- _MATERIAL SHOWN_
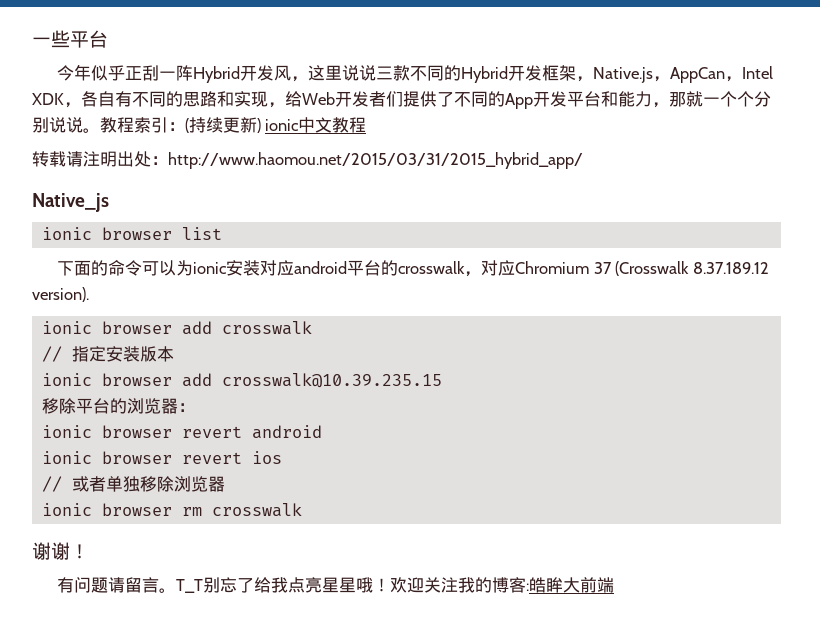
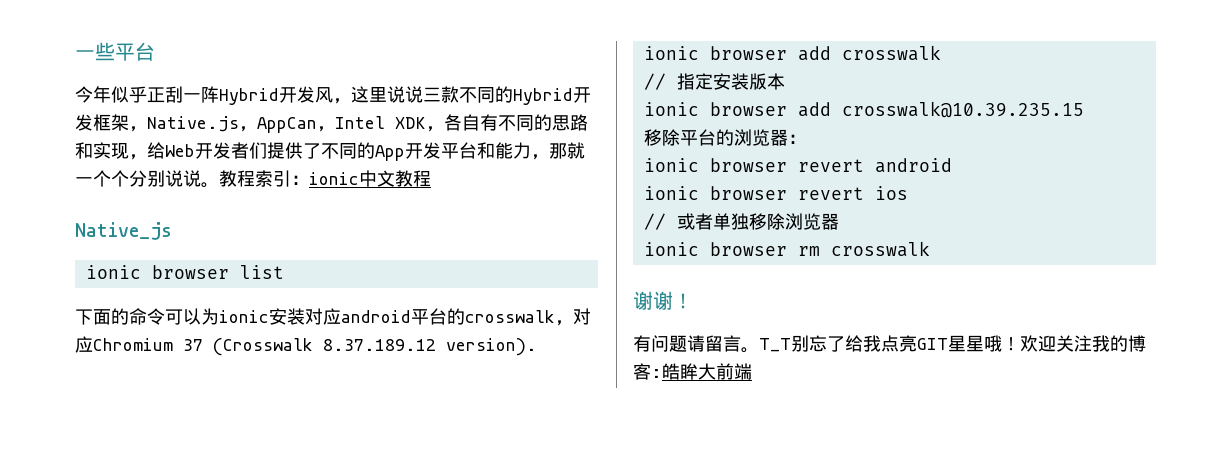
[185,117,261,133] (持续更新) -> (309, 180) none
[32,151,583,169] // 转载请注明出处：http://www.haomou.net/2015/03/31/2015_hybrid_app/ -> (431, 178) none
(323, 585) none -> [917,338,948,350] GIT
* * *
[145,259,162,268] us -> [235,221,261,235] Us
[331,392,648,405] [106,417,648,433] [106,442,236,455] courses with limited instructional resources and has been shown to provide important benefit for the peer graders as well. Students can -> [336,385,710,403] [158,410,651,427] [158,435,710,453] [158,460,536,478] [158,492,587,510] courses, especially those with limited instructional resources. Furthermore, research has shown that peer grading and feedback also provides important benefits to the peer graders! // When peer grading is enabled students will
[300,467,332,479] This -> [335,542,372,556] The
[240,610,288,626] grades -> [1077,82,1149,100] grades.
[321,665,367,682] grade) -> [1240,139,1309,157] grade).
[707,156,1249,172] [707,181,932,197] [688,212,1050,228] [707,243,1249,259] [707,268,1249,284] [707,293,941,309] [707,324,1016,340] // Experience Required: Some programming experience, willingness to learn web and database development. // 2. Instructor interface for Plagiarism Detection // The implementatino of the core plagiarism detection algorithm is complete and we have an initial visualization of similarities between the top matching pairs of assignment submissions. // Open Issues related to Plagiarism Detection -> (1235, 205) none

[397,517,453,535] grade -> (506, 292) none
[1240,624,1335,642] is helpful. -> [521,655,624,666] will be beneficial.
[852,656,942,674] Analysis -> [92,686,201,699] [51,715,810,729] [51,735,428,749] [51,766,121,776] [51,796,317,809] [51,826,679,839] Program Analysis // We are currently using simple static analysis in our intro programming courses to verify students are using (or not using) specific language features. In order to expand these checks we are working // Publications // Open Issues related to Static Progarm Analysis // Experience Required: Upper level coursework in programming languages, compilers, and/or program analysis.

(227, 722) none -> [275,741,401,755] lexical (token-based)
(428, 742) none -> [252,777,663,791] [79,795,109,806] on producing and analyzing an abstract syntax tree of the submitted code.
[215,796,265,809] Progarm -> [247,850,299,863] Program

- _WHAT IS NEEDED_
Set down exactly the lines of the data above, beginning with the line that has "[185,117,261,133] (持续更新) -> (309, 180) none" and ending with the line that has "(323, 585) none -> [917,338,948,350] GIT", and no others.

- _EXPECTED OUTPUT_
[185,117,261,133] (持续更新) -> (309, 180) none
[32,151,583,169] // 转载请注明出处：http://www.haomou.net/2015/03/31/2015_hybrid_app/ -> (431, 178) none
(323, 585) none -> [917,338,948,350] GIT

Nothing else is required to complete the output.